WHAT TO DO -
Could you print the stretch of lines below from the one with "Chinese cultural art" through the one with "total: 2770.57 -> 3000.19", exactly as they stand and without any pictures?

PROVIDED DATA -

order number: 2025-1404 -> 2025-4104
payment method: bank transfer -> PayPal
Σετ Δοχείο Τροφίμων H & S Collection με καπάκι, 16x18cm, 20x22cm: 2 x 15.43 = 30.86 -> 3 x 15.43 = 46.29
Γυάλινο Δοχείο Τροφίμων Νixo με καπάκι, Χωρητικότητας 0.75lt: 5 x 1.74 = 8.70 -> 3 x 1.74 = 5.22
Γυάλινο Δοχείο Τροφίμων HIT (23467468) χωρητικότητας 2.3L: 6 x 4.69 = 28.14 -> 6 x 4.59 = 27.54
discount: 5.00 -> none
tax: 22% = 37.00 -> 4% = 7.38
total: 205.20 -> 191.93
* * *
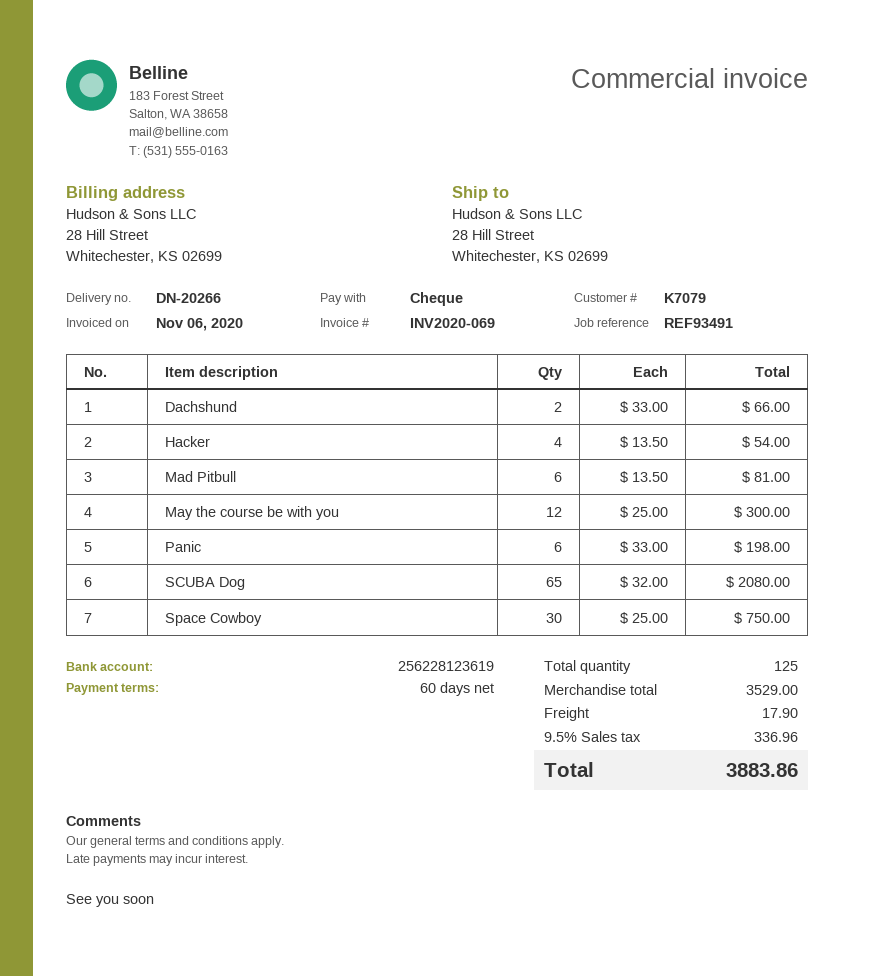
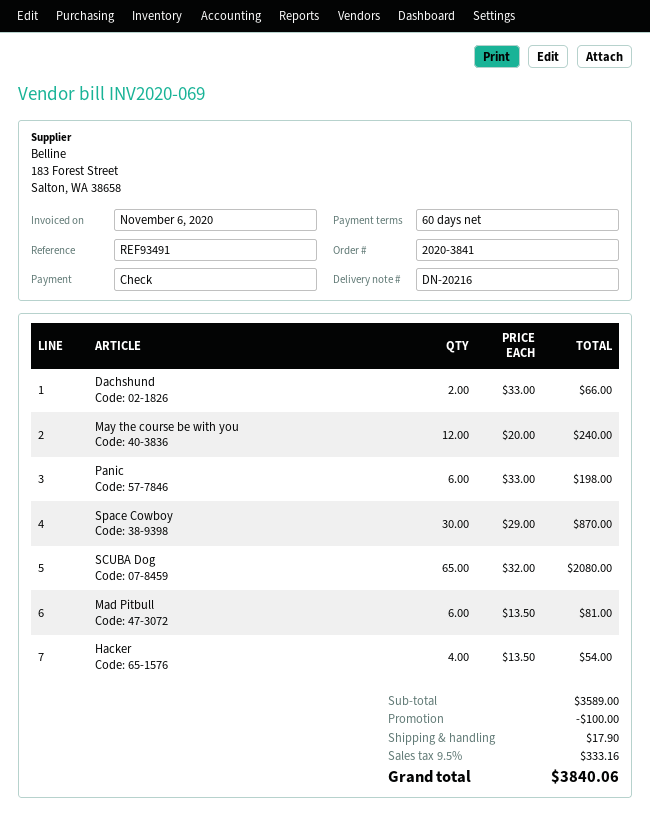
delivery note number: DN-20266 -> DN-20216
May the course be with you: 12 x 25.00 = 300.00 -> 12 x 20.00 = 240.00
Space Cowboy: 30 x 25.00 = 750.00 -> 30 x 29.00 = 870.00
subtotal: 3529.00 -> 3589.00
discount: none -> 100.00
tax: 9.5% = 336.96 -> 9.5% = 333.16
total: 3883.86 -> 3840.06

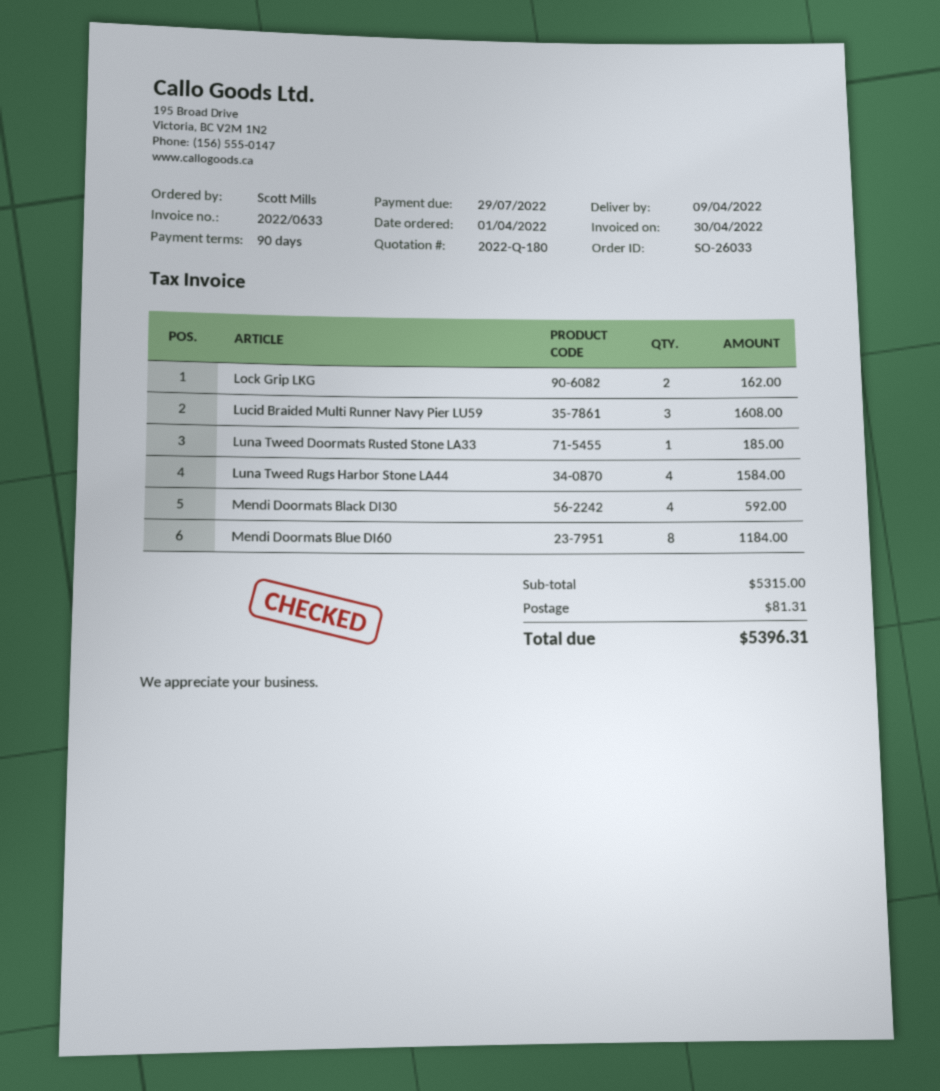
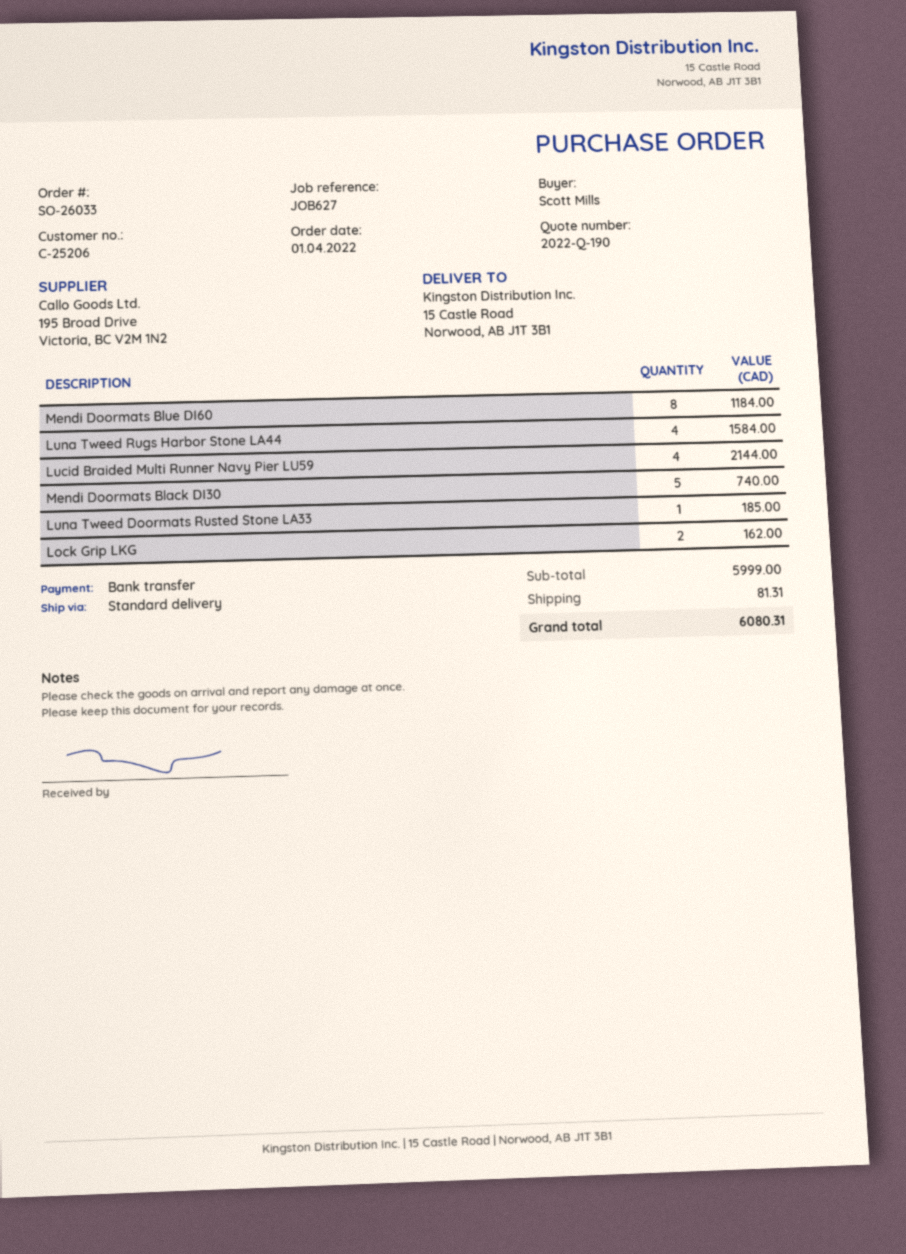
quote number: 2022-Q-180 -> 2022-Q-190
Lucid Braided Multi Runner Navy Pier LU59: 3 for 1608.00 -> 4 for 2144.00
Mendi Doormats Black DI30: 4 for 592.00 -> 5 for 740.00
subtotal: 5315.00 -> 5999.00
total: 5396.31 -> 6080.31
--
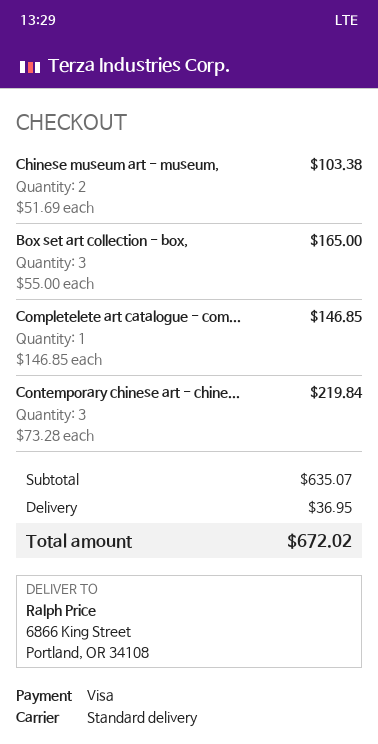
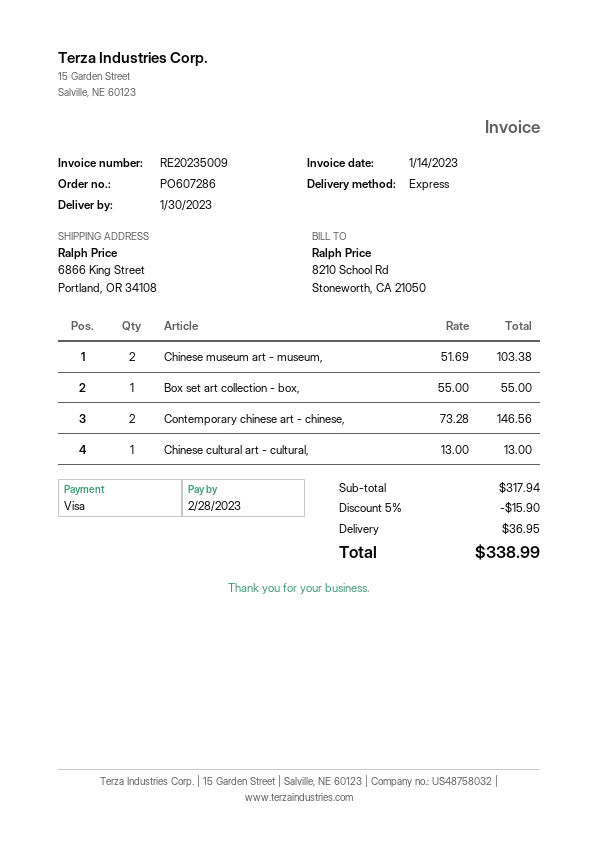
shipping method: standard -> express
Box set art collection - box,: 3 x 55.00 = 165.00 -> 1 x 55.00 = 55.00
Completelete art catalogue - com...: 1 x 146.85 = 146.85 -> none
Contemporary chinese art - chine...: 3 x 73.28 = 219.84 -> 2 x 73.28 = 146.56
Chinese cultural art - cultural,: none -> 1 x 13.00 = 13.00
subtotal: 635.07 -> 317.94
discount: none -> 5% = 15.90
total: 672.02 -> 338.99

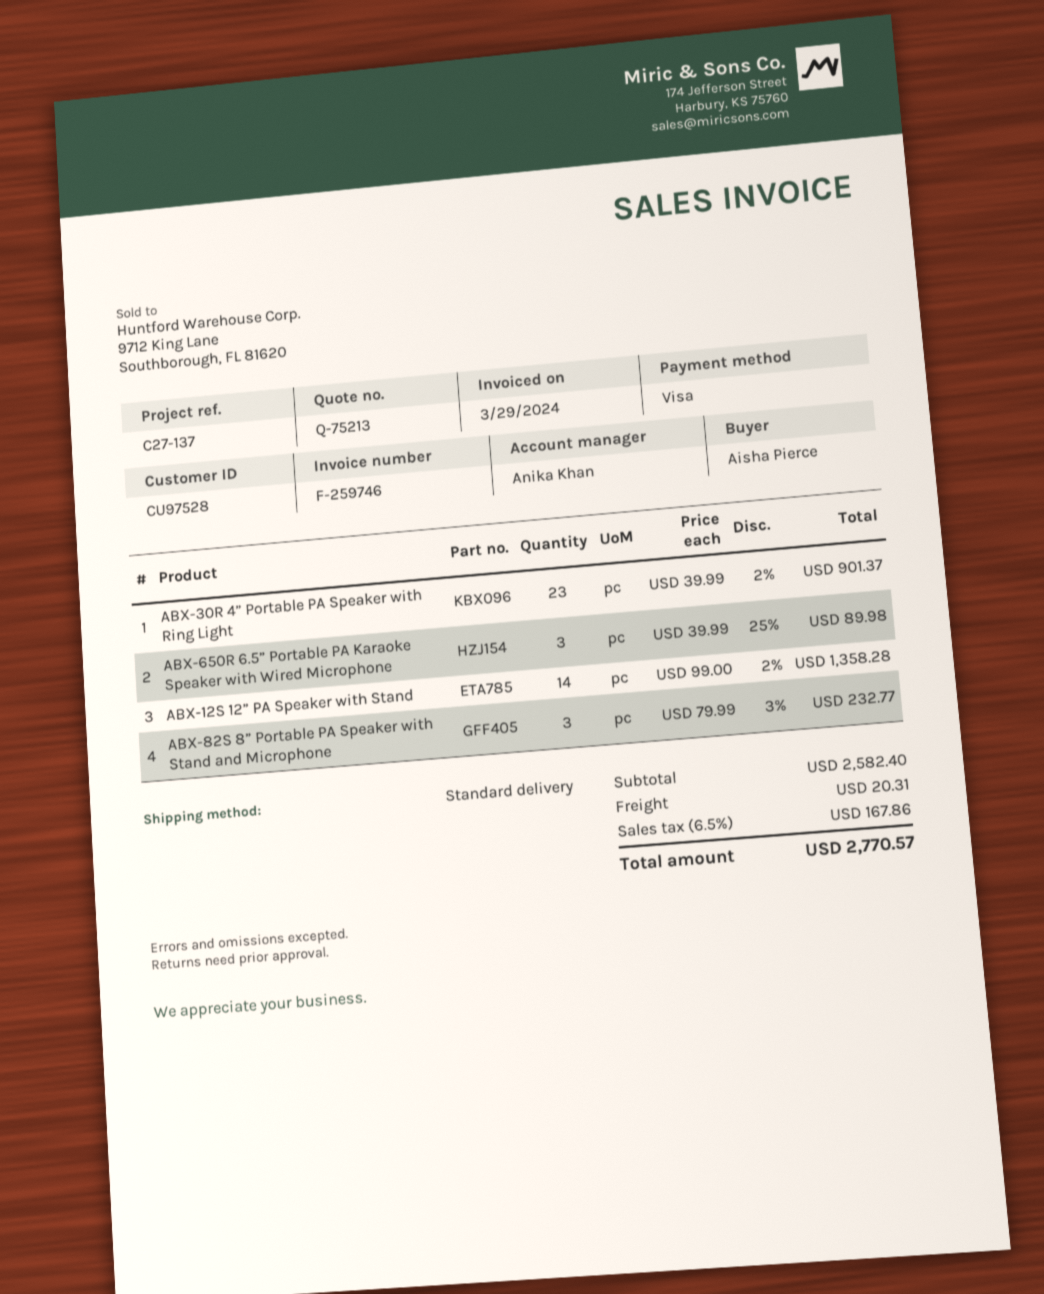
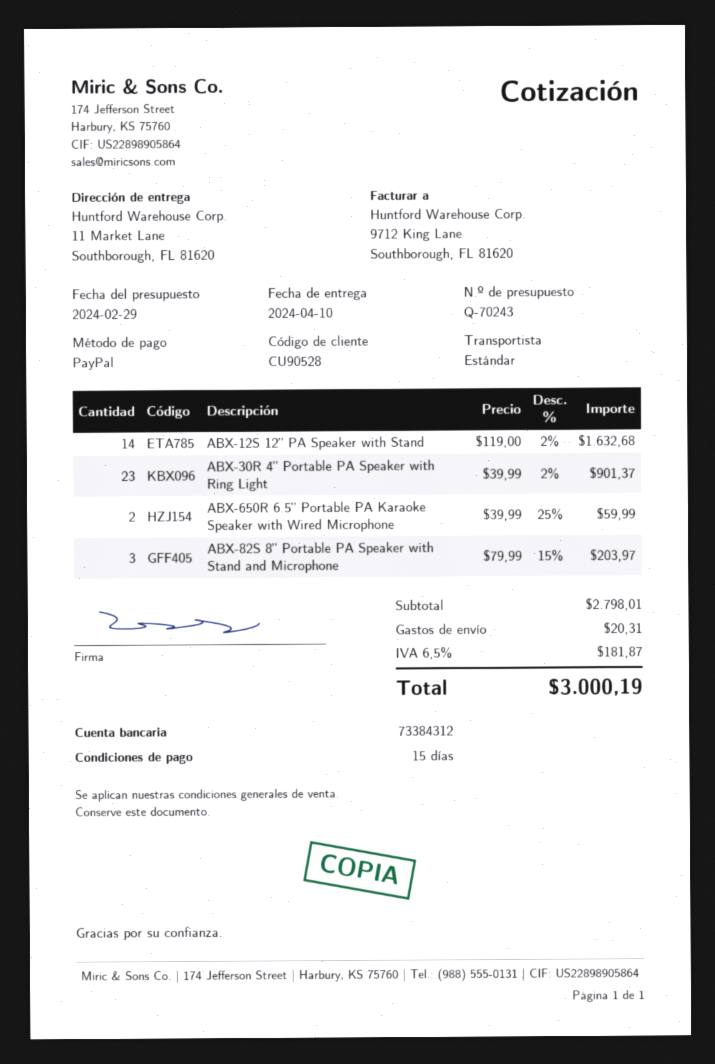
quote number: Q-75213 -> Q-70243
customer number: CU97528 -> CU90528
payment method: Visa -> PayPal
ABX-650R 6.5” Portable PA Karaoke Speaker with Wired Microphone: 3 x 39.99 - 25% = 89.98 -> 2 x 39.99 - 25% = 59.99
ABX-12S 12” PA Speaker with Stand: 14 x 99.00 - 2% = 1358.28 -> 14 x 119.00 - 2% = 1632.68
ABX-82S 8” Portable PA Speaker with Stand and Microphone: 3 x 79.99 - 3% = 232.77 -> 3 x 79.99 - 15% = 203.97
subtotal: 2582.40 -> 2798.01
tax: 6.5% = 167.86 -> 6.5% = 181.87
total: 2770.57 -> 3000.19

EXERCISE ANSWER -
Chinese cultural art - cultural,: none -> 1 x 13.00 = 13.00
subtotal: 635.07 -> 317.94
discount: none -> 5% = 15.90
total: 672.02 -> 338.99

quote number: Q-75213 -> Q-70243
customer number: CU97528 -> CU90528
payment method: Visa -> PayPal
ABX-650R 6.5” Portable PA Karaoke Speaker with Wired Microphone: 3 x 39.99 - 25% = 89.98 -> 2 x 39.99 - 25% = 59.99
ABX-12S 12” PA Speaker with Stand: 14 x 99.00 - 2% = 1358.28 -> 14 x 119.00 - 2% = 1632.68
ABX-82S 8” Portable PA Speaker with Stand and Microphone: 3 x 79.99 - 3% = 232.77 -> 3 x 79.99 - 15% = 203.97
subtotal: 2582.40 -> 2798.01
tax: 6.5% = 167.86 -> 6.5% = 181.87
total: 2770.57 -> 3000.19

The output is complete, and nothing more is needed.